**EXERCISE PROMPT**.
Apart from the pictures, reproduce the data below exactly as it stands.

**INFORMATION GIVEN**.
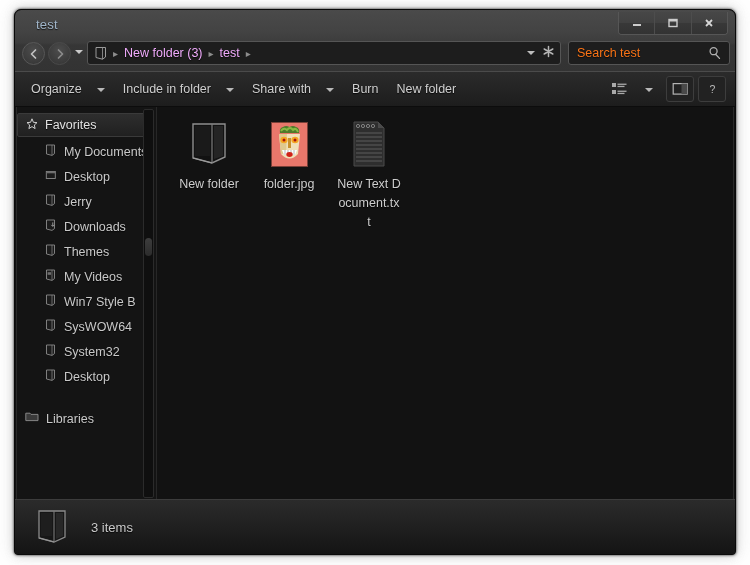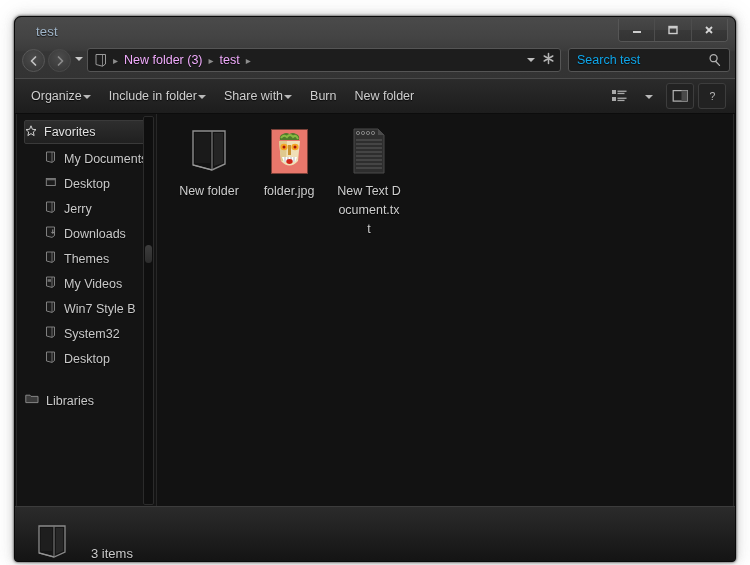"test" .window { top: 16px -> 9px }
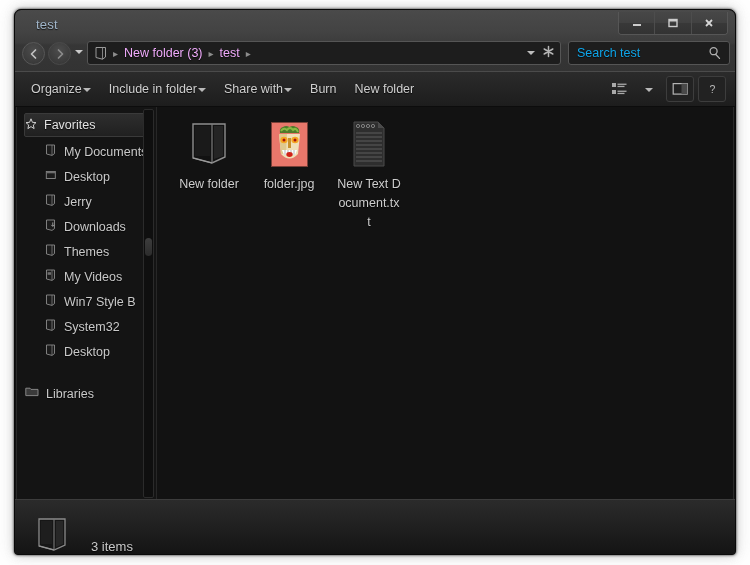"Search test" .search-text { color: #0ea5e9 -> #f97316 }
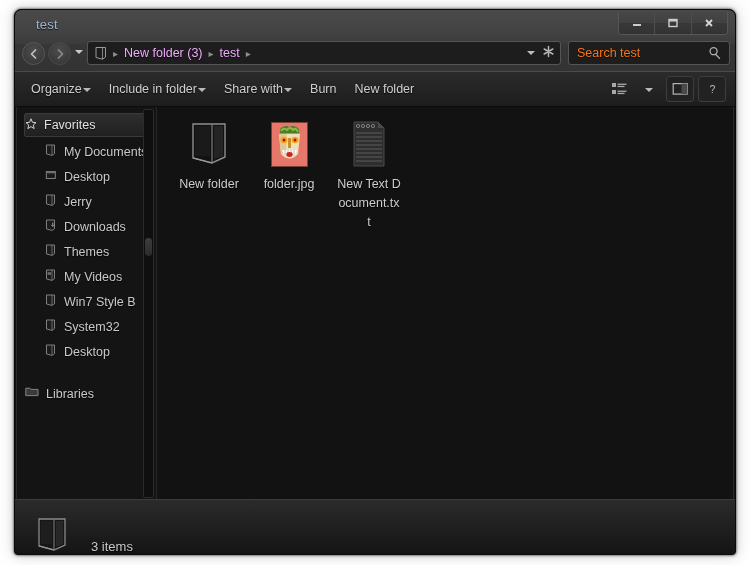"Organize" .tb-item { gap: 1px -> 15px }
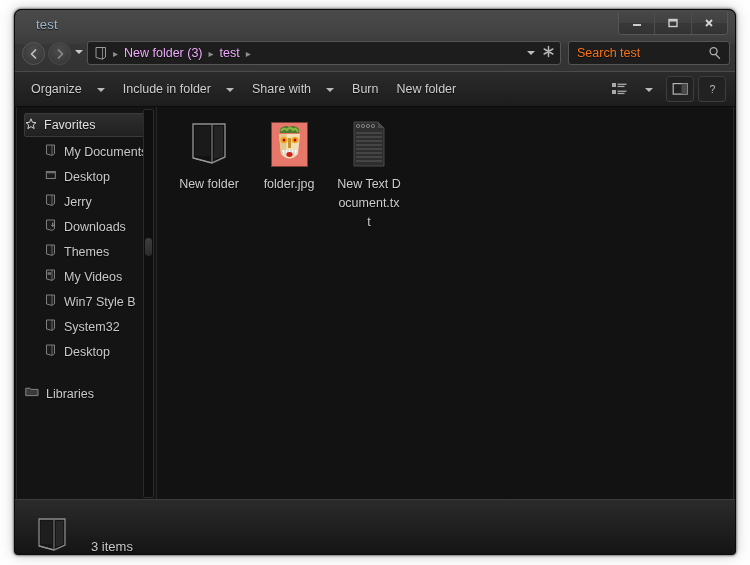"Favorites" .nav-head { margin: 6px 4px 2px 7px -> 6px 4px 2px 0; padding-left: none -> 8px }
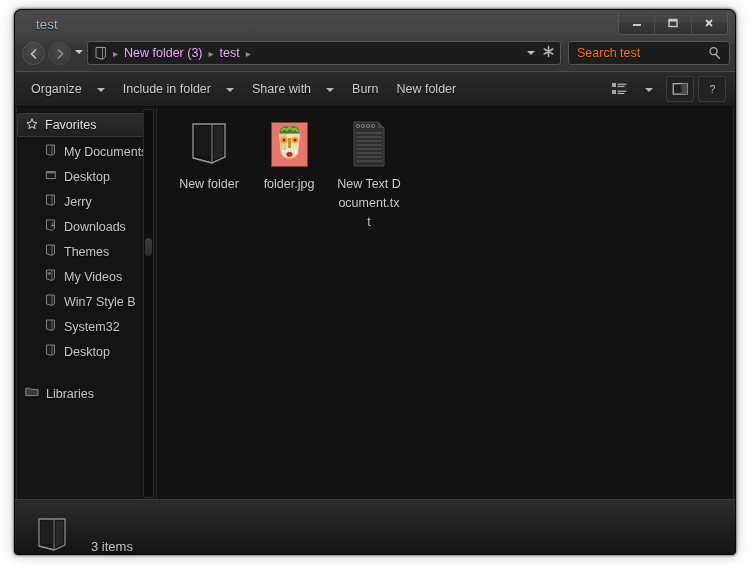"SysWOW64" div.nav-item { html: none -> <div> <span> <svg> <path></path> <path></path> </svg> </span> <span>SysWOW64</span> </div> }
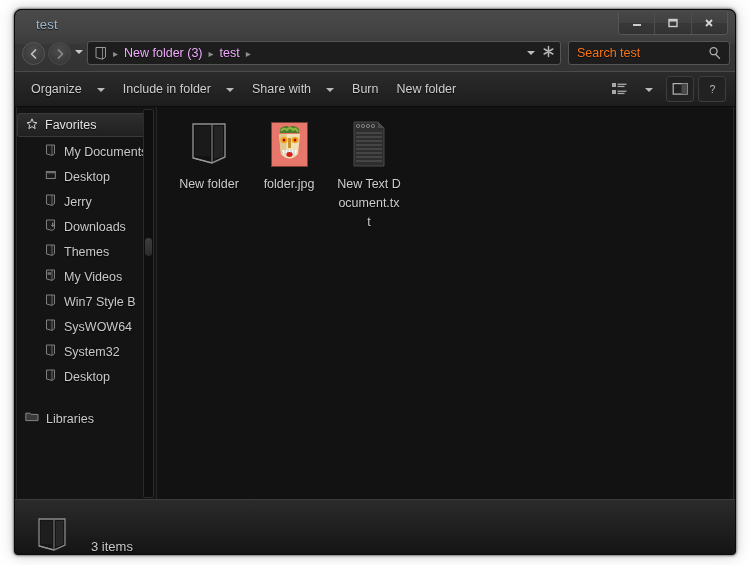"3 items" .statusbar { align-items: flex-end -> center }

**EXPECTED ANSWER**.
"test" .window { top: 16px -> 9px }
"Search test" .search-text { color: #0ea5e9 -> #f97316 }
"Organize" .tb-item { gap: 1px -> 15px }
"Favorites" .nav-head { margin: 6px 4px 2px 7px -> 6px 4px 2px 0; padding-left: none -> 8px }
"SysWOW64" div.nav-item { html: none -> <div> <span> <svg> <path></path> <path></path> </svg> </span> <span>SysWOW64</span> </div> }
"3 items" .statusbar { align-items: flex-end -> center }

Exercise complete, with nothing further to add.